Task to carry out - Return a copy of every line in the records that includes the word "none".

━━ Data to process ━━

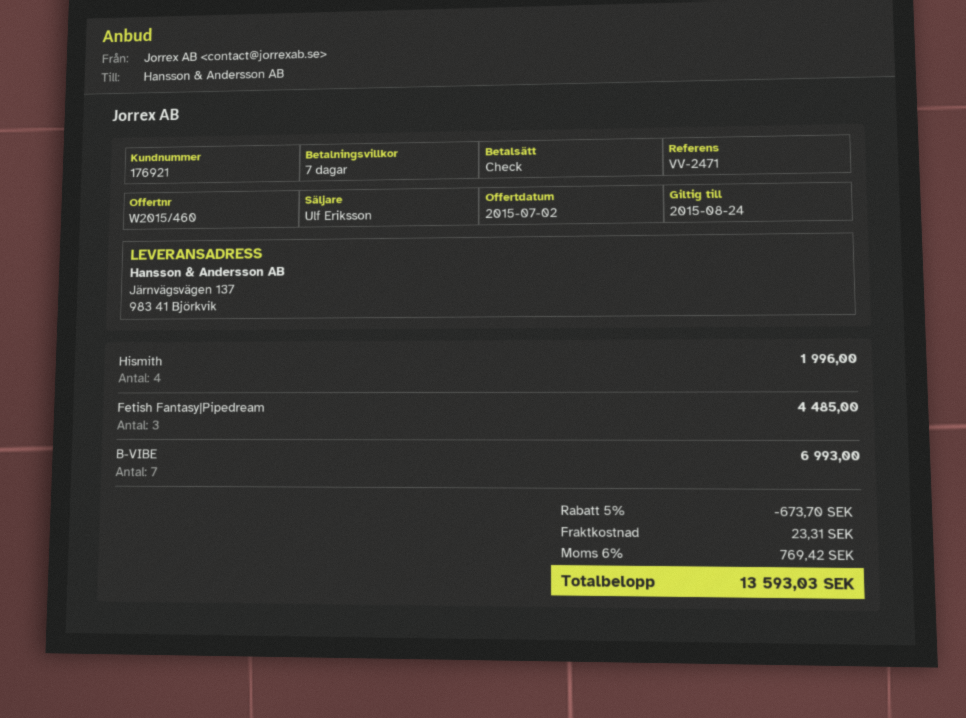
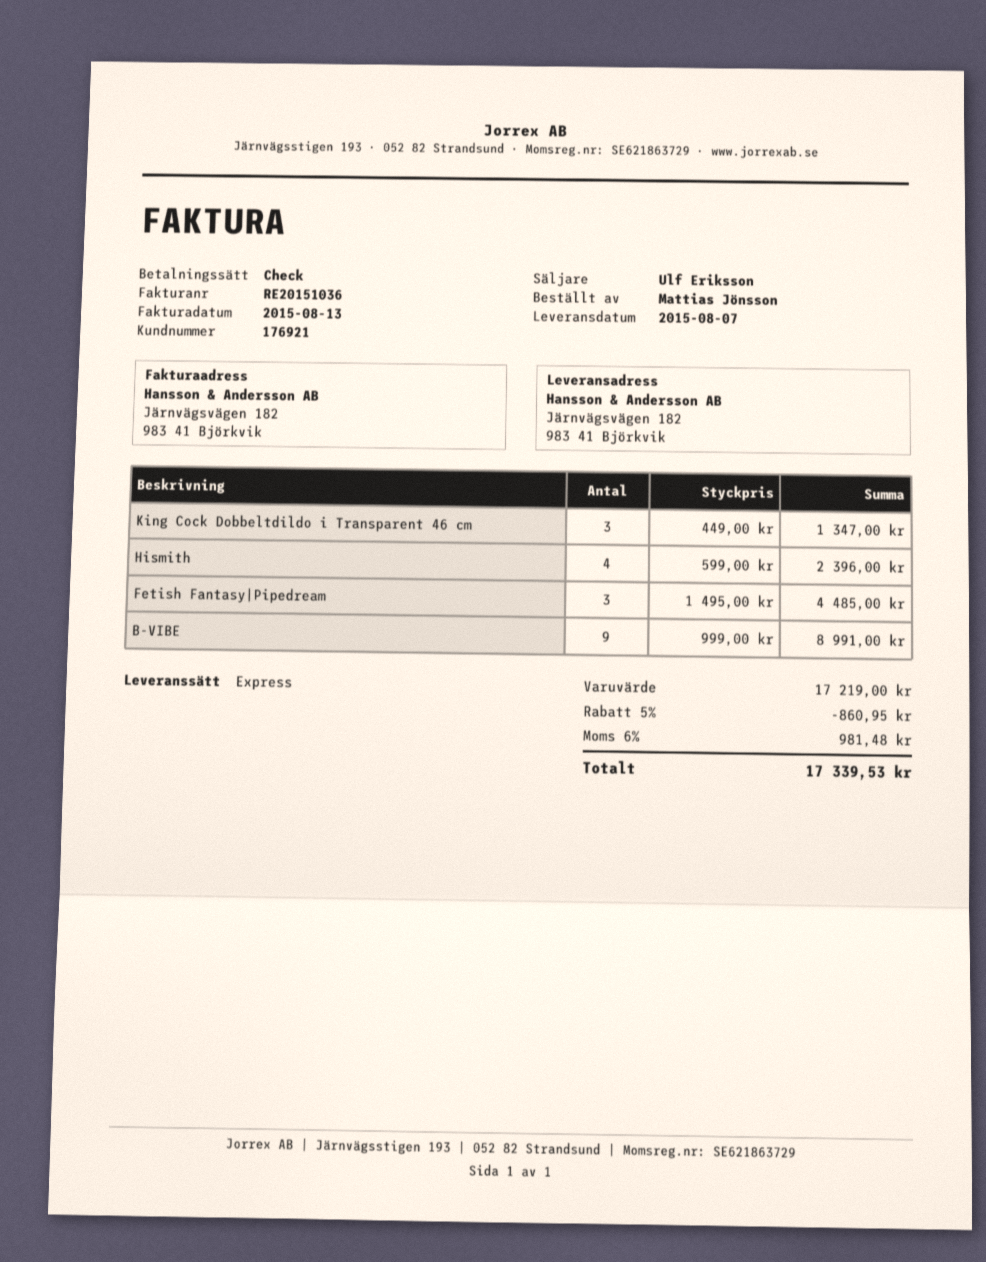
ship to: Järnvägsvägen 137, 983 41 Björkvik -> Järnvägsvägen 182, 983 41 Björkvik
Hismith: 4 for 1996.00 -> 4 for 2396.00
B-VIBE: 7 for 6993.00 -> 9 for 8991.00
King Cock Dobbeltdildo i Transparent 46 cm: none -> 3 for 1347.00
discount: 5% = 673.70 -> 5% = 860.95
shipping: 23.31 -> none
tax: 6% = 769.42 -> 6% = 981.48
total: 13593.03 -> 17339.53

━━━

Expected output -
King Cock Dobbeltdildo i Transparent 46 cm: none -> 3 for 1347.00
shipping: 23.31 -> none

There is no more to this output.